Justices Edith Campbell and Ron Veale react to speeches after Campbell was sworn in as the Yukon Supreme Court’s first ever resident woman justice in Whitehorse on Thursday. (Mike Thomas/Yukon News)

Yukon Supreme Court’s first resident woman justice sworn in

Justice Edith Campbell is also the only resident Yukon Supreme Court judge fluent in both official languages

The Yukon Supreme Court’s first ever resident woman justice was sworn in during a largely jovial ceremony at the Whitehorse courthouse June 14.

Justice Edith Campbell said her oaths of service in both English and French before a courtroom packed with Yukon legal professionals as well as members of Campbell’s family, including her parents and her sister, who travelled from Quebec to attend, and her son.

Campbell’s spouse, Territorial Court Chief Judge Peter Chisholm, was also in attendance, sitting three seats over from her on a panel of eight supreme and territorial court judges at the front of the room, as were Yukon Commissioner Angélique Bernard and Justice Minister Tracy-Anne McPhee.

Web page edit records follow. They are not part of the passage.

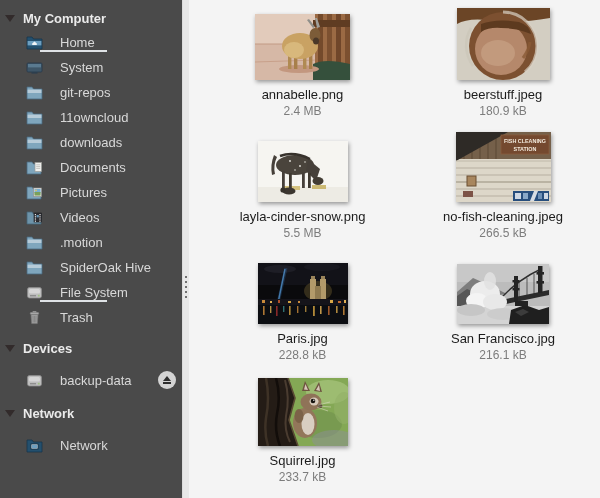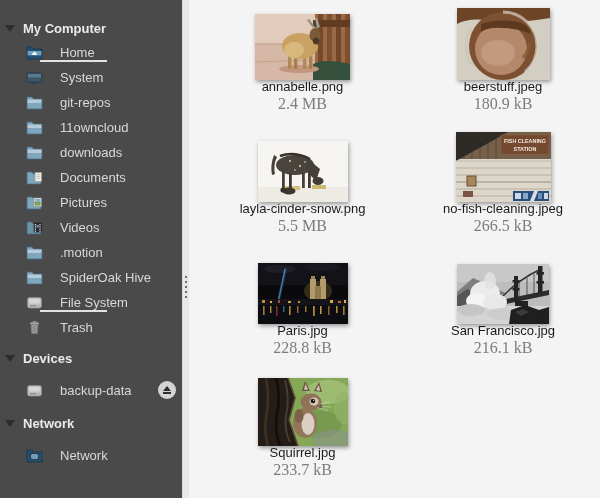--- a/index.html
+++ b/index.html
@@ -6,21 +6,21 @@
   body{
     width:600px;height:498px;overflow:hidden;
     font-family:"Liberation Sans", sans-serif;
     background:#f4f4f4;
   }
   .window{display:flex;width:600px;height:498px;}
 
   
   .sidebar{
     width:182px;flex-shrink:0;background:#4a4a4a;color:#d8d8d8;
-    padding-top:16px;box-sizing:border-box;overflow:hidden;
+    padding-top:6px;box-sizing:border-box;overflow:hidden;
   }
   .section-header{
     display:flex;align-items:center;height:24px;padding-left:5px;
     font-size:13px;font-weight:bold;color:#ebebeb;cursor:default;
   }
   .section-header .tri{
     width:0;height:0;border-left:5px solid transparent;border-right:5px solid transparent;
     border-top:7px solid #322b2b;margin-right:8px;flex-shrink:0;
   }
   .place{
@@ -52,22 +52,22 @@
 
   
   .content{
     flex:1;background:#f4f4f4;padding-left:6px;box-sizing:border-box;
     display:grid;grid-template-columns:215px 186px;grid-auto-rows:122px;
     align-content:start;
   }
   .cell{display:flex;flex-direction:column;align-items:center;cursor:default;}
   .thumb-area{height:80px;display:flex;align-items:flex-end;justify-content:center;}
   .thumb-area svg{filter:drop-shadow(1.5px 2.5px 2px rgba(0,0,0,.38));}
-  .fname{margin-top:0;font-size:13px;color:#1b1b1b;line-height:14px;}
-  .fsize{margin-top:3px;font-size:16px;color:#7c7c7c;line-height:13px;font-family:Liberation Serif, serif;}
+  .fname{margin-top:8px;font-size:13px;color:#1b1b1b;line-height:14px;}
+  .fsize{margin-top:3px;font-size:12px;color:#7c7c7c;line-height:13px;}
 </style>
 </head>
 <body>
 
 <div class="window">
 
   <aside class="sidebar">
 
     <div class="section-header">
       <span class="tri"></span>

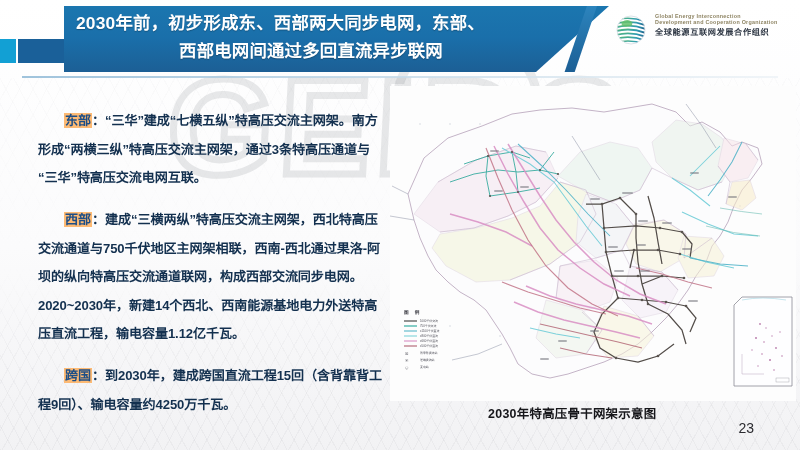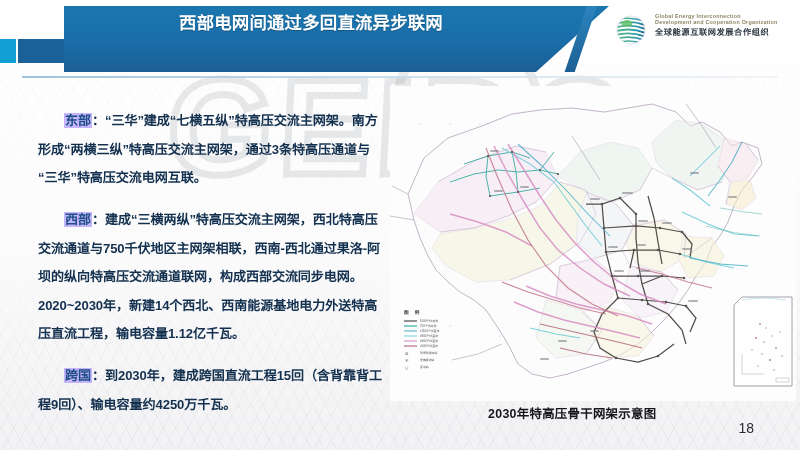--- a/index.html
+++ b/index.html
@@ -167,21 +167,21 @@
     color: #13304F;
     font-size: 13.1px;
     line-height: 28.6px;
     font-weight: 700;
     letter-spacing: -0.1px;
   }
   .para { margin-bottom: 3px; text-indent: 26px; }
   .para:last-child { margin-bottom: 16px; }
   .kw {
     color: #1D4E86;
-    background: #c4b5fd;
+    background: #fdba74;
     padding: 0 1px;
   }
 
   
   .map-wrap {
     position: absolute;
     left: 390px; top: 86px;
     width: 406px; height: 315px;
     overflow: hidden;
     background: #fdfdfd;
@@ -218,20 +218,21 @@
 
   <div class="watermark">GEIDCO</div>
   <div class="wm-ring"></div>
 
   <div class="deco-bar-a"></div>
   <div class="deco-bar-b"></div>
 
   <div class="banner"></div>
   <div class="banner-stripe"></div>
   <div class="banner-title">
+    <span class="l1">2030年前，初步形成东、西部两大同步电网，东部、</span>
     <span class="l2">西部电网间通过多回直流异步联网</span>
   </div>
   <div class="banner-underline"></div>
 
   <div class="org-logo">
     <svg class="globe" viewBox="0 0 40 40">
       <defs>
         <linearGradient id="gg" x1="0" y1="0" x2="1" y2="1">
           <stop offset="0%" stop-color="#5FBE6E"></stop>
           <stop offset="42%" stop-color="#2E9BB5"></stop>
@@ -508,15 +509,15 @@
           <text x="15" y="275.6" font-size="3.4">▣</text>
           <text x="30" y="275">送端换流站</text>
           <text x="15" y="282.6" font-size="3.4">◎</text>
           <text x="30" y="282">变电站</text>
         </g>
       </g>
     </svg>
   </div>
 
   <div class="map-caption">2030年特高压骨干网架示意图</div>
-  <div class="page-num">18</div>
+  <div class="page-num">23</div>
 
 </div>
 
 </body></html>

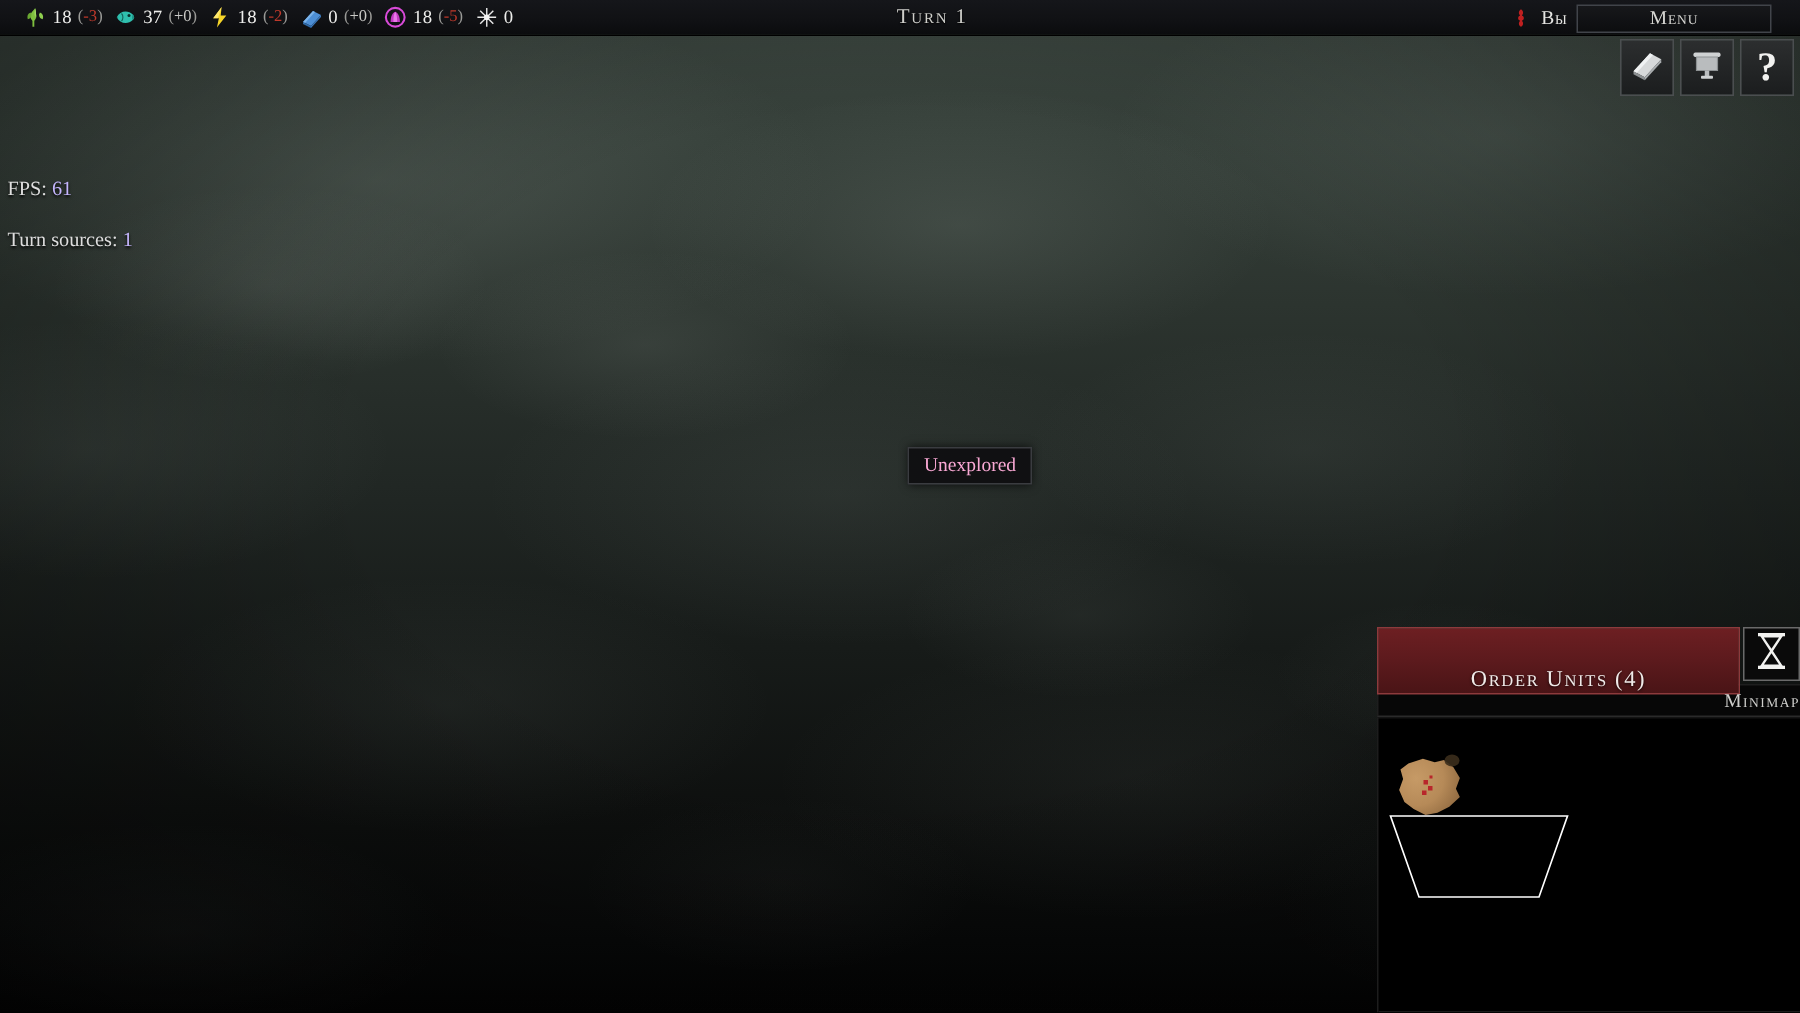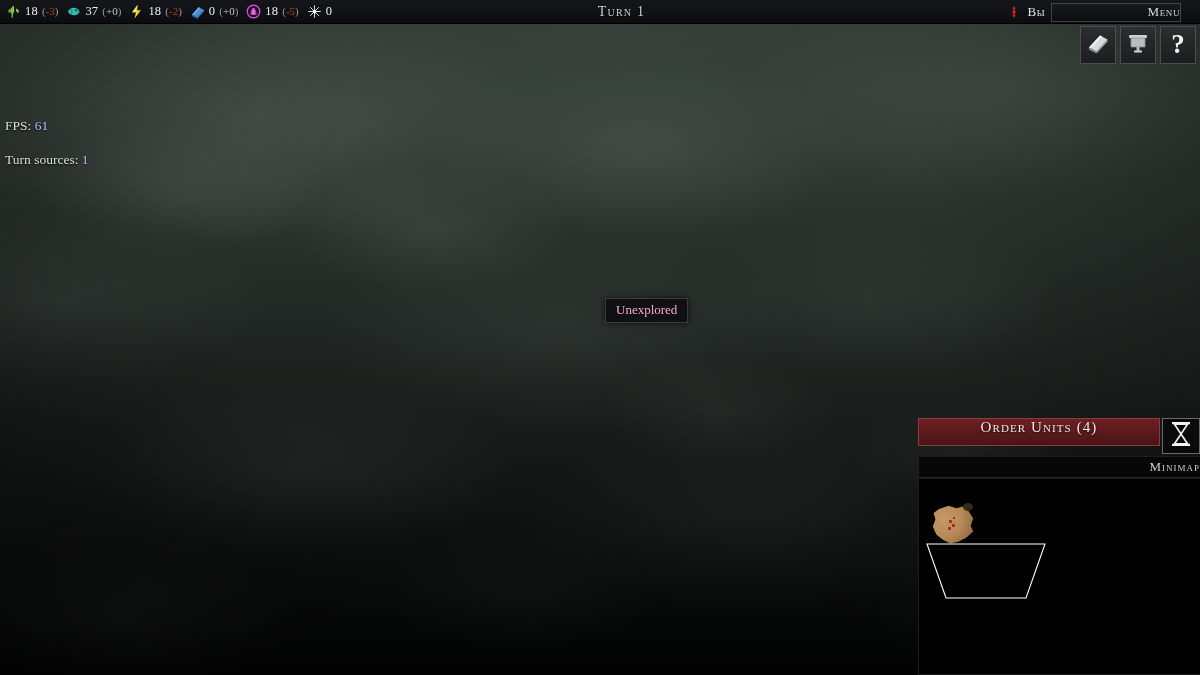--- a/index.html
+++ b/index.html
@@ -43,21 +43,21 @@
   }
 
   
   .topbar {
     position:absolute; left:0; top:0; width:1200px; height:24px;
     background:linear-gradient(180deg,#15161a 0%, #101114 60%, #0b0c0e 100%);
     border-bottom:1px solid #000;
     display:flex; align-items:center;
     z-index:30;
   }
-  .res-group { display:flex; align-items:center; padding-left:4px; gap:0px; }
+  .res-group { display:flex; align-items:center; padding-left:14px; gap:0px; }
   .res {
     display:flex; align-items:center; gap:4px;
     padding:0 6px 0 2px;
     font-family:"Liberation Serif", serif;
     font-size:12px; color:#e8e8e6;
     line-height:1;
   }
   .res .val { font-size:12.5px; color:#eeeeec; letter-spacing:0.2px; }
   .res .delta { font-size:11px; color:#9a9a97; }
   .res .delta .neg { color:#c0392b; }
@@ -74,21 +74,21 @@
   }
   .topright {
     position:absolute; right:0; top:0; height:24px;
     display:flex; align-items:center; gap:6px; padding-right:15px;
   }
   .faction-name { font-size:13px; color:#e6e6e3; font-variant:small-caps; letter-spacing:0.5px; }
   .menu-btn {
     width:130px; height:19px; margin-right:4px;
     background:linear-gradient(180deg,#17181b,#0c0d0f);
     border:1px solid #41444a;
-    display:flex; align-items:center; justify-content:flex-end;
+    display:flex; align-items:center; justify-content:center;
     font-size:13px; color:#d8d8d4; font-variant:small-caps; letter-spacing:0.6px;
     cursor:pointer;
   }
 
   
   .iconbar {
     position:absolute; right:4px; top:26px; display:flex; gap:4px; z-index:25;
   }
   .ibtn {
     width:36px; height:38px;
@@ -116,24 +116,24 @@
     font-size:13px; color:#f9a8d4;
     font-family:"Liberation Serif",serif;
     z-index:22;
     box-shadow:0 0 6px rgba(0,0,0,0.7);
   }
 
   
   .panel { position:absolute; right:0; top:418px; width:282px; z-index:24; }
   .panel-top { display:flex; align-items:stretch; height:36px; }
   .order-btn {
-    flex:1; height:28px;
+    flex:1; height:45px;
     background:linear-gradient(180deg,#6d1f22 0%, #5c1a1d 50%, #4a1416 100%);
     border:1px solid #8d3a3c;
-    display:flex; align-items:flex-start; justify-content:center;
+    display:flex; align-items:flex-end; justify-content:center;
     font-variant:small-caps; font-size:15px; letter-spacing:1.1px;
     color:#f0eae8; text-shadow:0 1px 2px rgba(0,0,0,0.8);
     cursor:pointer;
     font-family:Liberation Serif, serif;
   }
   .hourglass-btn {
     width:38px; height:36px; margin-left:2px;
     background:#0a0a0a; border:1px solid #6a6a6a;
     display:flex; align-items:center; justify-content:center;
     cursor:pointer;

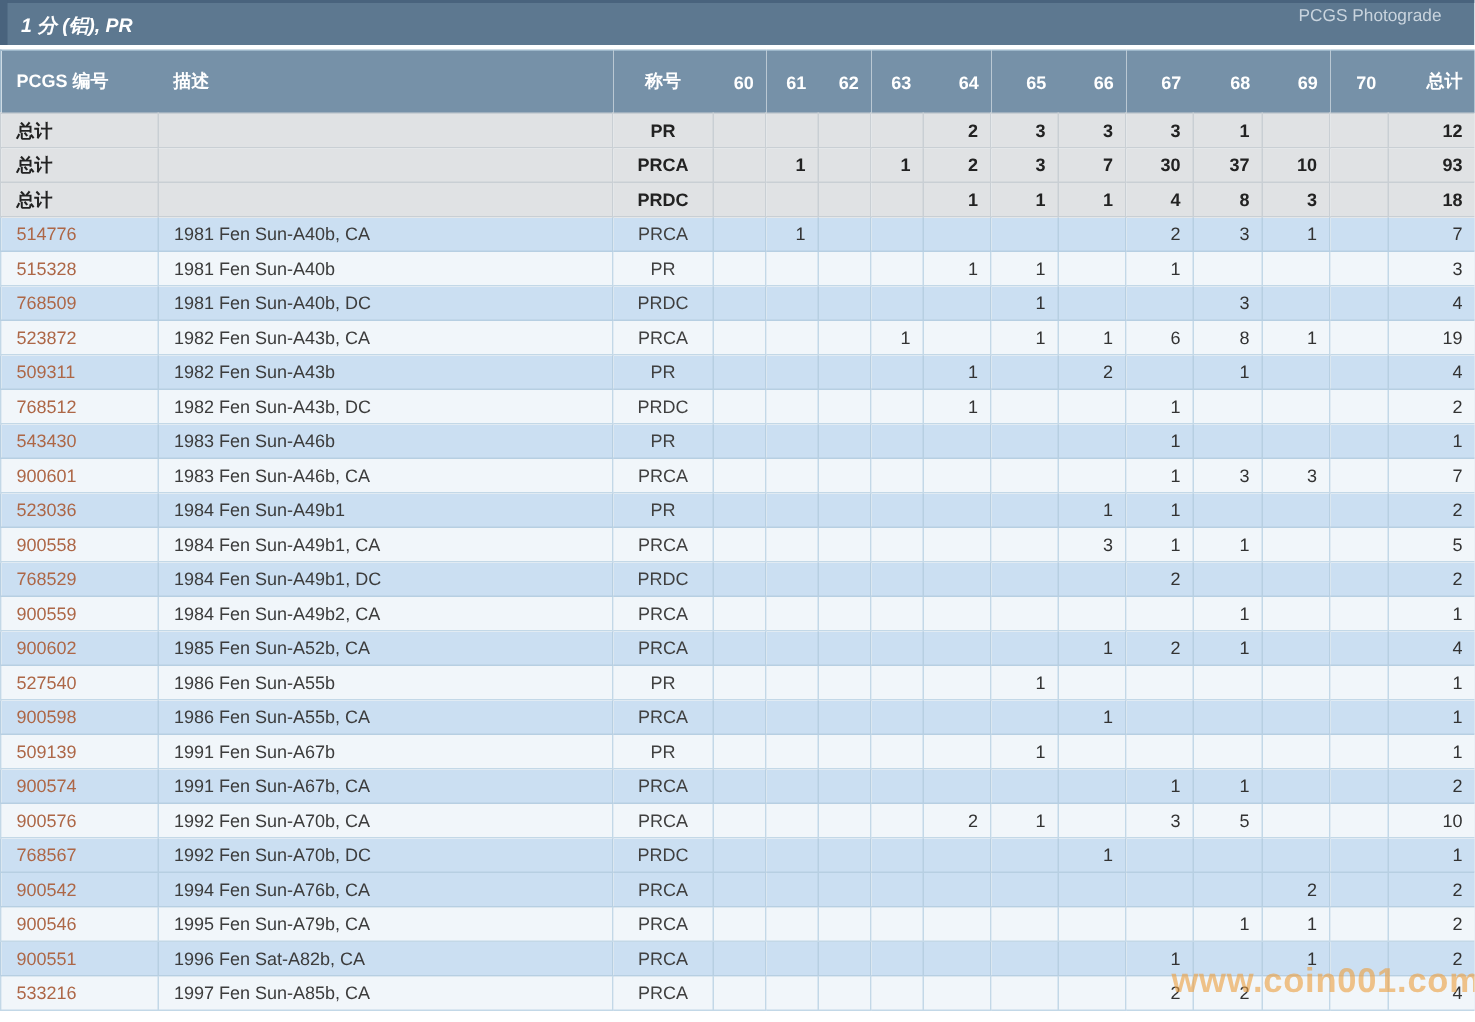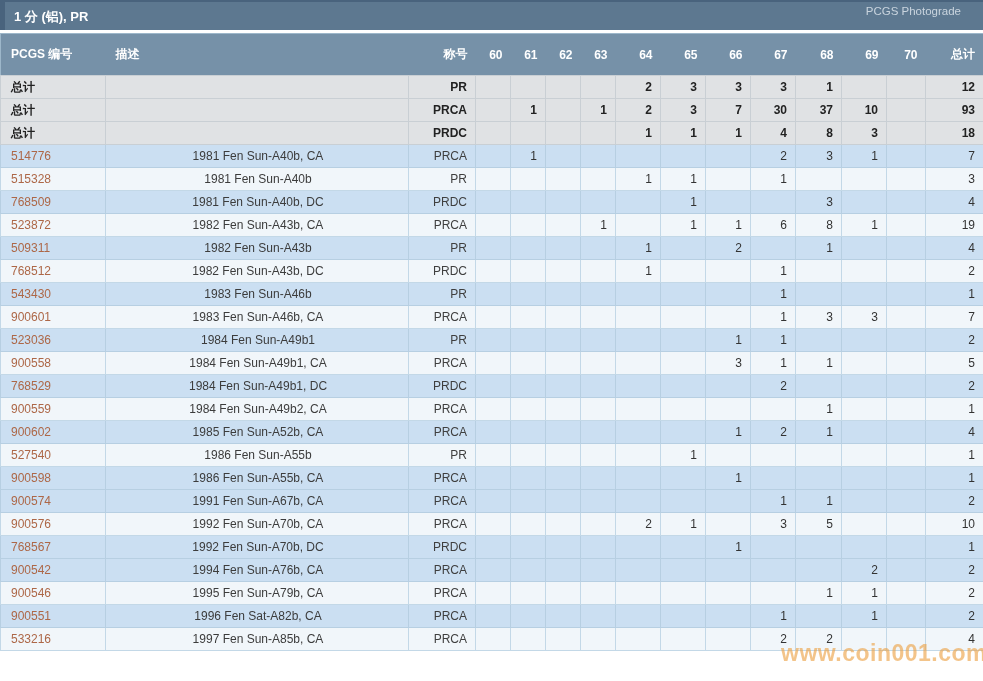--- a/index.html
+++ b/index.html
@@ -7,46 +7,46 @@
   body {
     width:983px; height:681px; overflow:hidden; position:relative;
     font-family:"Liberation Sans", sans-serif;
   }
   .title-bar {
     height:30px; background:#5d7890;
     border-top:2px solid #49637d; border-left:5px solid #49637d;
     display:flex; justify-content:space-between; align-items:flex-start;
     padding:0 22px 0 9px; margin-bottom:3px;
   }
-  .title-bar .title { color:#ffffff; font-weight:bold; font-size:13px; line-height:29px; }
+  .title-bar .title { color:#ffffff; font-weight:bold; font-size:13px; line-height:29px;font-style:italic; }
   .title-bar .brand { color:#c9d4de; font-size:11.5px; line-height:11px; padding-top:4px;text-align:center; }
 
   table.pop {
     width:983px; table-layout:fixed; border-collapse:collapse;
     font-size:12px; border:1px solid #9db7ca;
   }
   thead th {
     background:#7691a8; color:#fff; font-weight:bold;
     height:21px; padding:12px 8px; white-space:nowrap; overflow:hidden;
   }
   td { height:23px; padding:0 8px; white-space:nowrap; overflow:hidden; }
 
   tr.summary td {
     background:#e0e2e4; border:1px solid #c9cfd4;
     font-weight:bold; color:#222;
   }
   tr.blue td  { background:#cbdff2; border:1px solid #b7cfe2; }
   tr.white td { background:#f1f6fa; border:1px solid #c3d8e7; }
 
   .left   { text-align:left;  padding-left:10px; }
-  .center { text-align:right; }
+  .center { text-align:center; }
   .num    { text-align:right; padding-right:8px; }
 
   td.id    { color:#ad6747; cursor:pointer; }
-  td.desc  { color:#3c3c3c;text-align:center; }
+  td.desc  { color:#3c3c3c; }
   td.desig { color:#3f3f3f; }
   td.count, td.total { color:#333; }
 
   .watermark {
     position:absolute; left:781px; top:640px;
     font-size:23px; font-weight:bold; letter-spacing:0.5px;
     color:rgba(235,160,66,0.62); pointer-events:none; z-index:5;
     font-family:"Liberation Sans", sans-serif;
   }
 </style>
@@ -397,20 +397,37 @@
         <td class="num count"></td>
         <td class="num count"></td>
         <td class="num count"></td>
         <td class="num count">1</td>
         <td class="num count"></td>
         <td class="num count"></td>
         <td class="num count"></td>
         <td class="num count"></td>
         <td class="num total">1</td>
       </tr>
+      <tr class="white">
+        <td class="left id">509139</td>
+        <td class="left desc">1991 Fen Sun-A67b</td>
+        <td class="center desig">PR</td>
+        <td class="num count"></td>
+        <td class="num count"></td>
+        <td class="num count"></td>
+        <td class="num count"></td>
+        <td class="num count"></td>
+        <td class="num count">1</td>
+        <td class="num count"></td>
+        <td class="num count"></td>
+        <td class="num count"></td>
+        <td class="num count"></td>
+        <td class="num count"></td>
+        <td class="num total">1</td>
+      </tr>
       <tr class="blue">
         <td class="left id">900574</td>
         <td class="left desc">1991 Fen Sun-A67b, CA</td>
         <td class="center desig">PRCA</td>
         <td class="num count"></td>
         <td class="num count"></td>
         <td class="num count"></td>
         <td class="num count"></td>
         <td class="num count"></td>
         <td class="num count"></td>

Campbell’s appointment to the bench is historic on several fronts, the courtroom heard over the course of several speeches spanning the hour-long event: she is the first resident woman justice to be appointed to the Yukon Supreme Court in 120 years. Her appointment marks the first time since the Gold Rush that the Yukon Supreme Court has had three resident judges (from 1910 until now, there have only been two). She is the first francophone to be appointed to the Yukon Supreme Court and she is the only Supreme Court resident justice who can preside over matters in both English and French.

In his introduction, Veale said that Campbell is also “quite unique in the number of courtrooms in this country that she’s appeared in.” Over the course of more than two decades in law, she’s practised in the Supreme Court of Canada, the federal trial court and federal court of appeal in Ottawa, provincial courts of Prince Edward Island and Quebec, Quebec’s Superior Court and Court of Appeal, the superior courts of New Brunswick and Nova Scotia, and the Yukon territorial and supreme courts.

“I have to acknowledge that I would not be here today but for my father’s advice that I take up law in university instead of biology, which I had also applied for,” Campbell told the court.

“Much has been said since I was appointed about the fact that I am the first woman appointed as a resident judge to the Supreme Court of Yukon. I didn’t quite realize the impact of that news until a number of women, many of whom were not lawyers, came to congratulate me and told me that they saw my appointment as an important event for women as well as young girls who would now have another role model to look up to.”

Campbell added that she was also grateful that her francophone heritage and French accent “are no longer seen as a barrier, but as an asset.”

“I am well aware of the important task that lies ahead of me. I embrace it with enthusiasm but also, with a bit of apprehension,” she said in closing. “One thing I can assure you of is that I will work hard and do my best to serve my fellow Yukoners well.”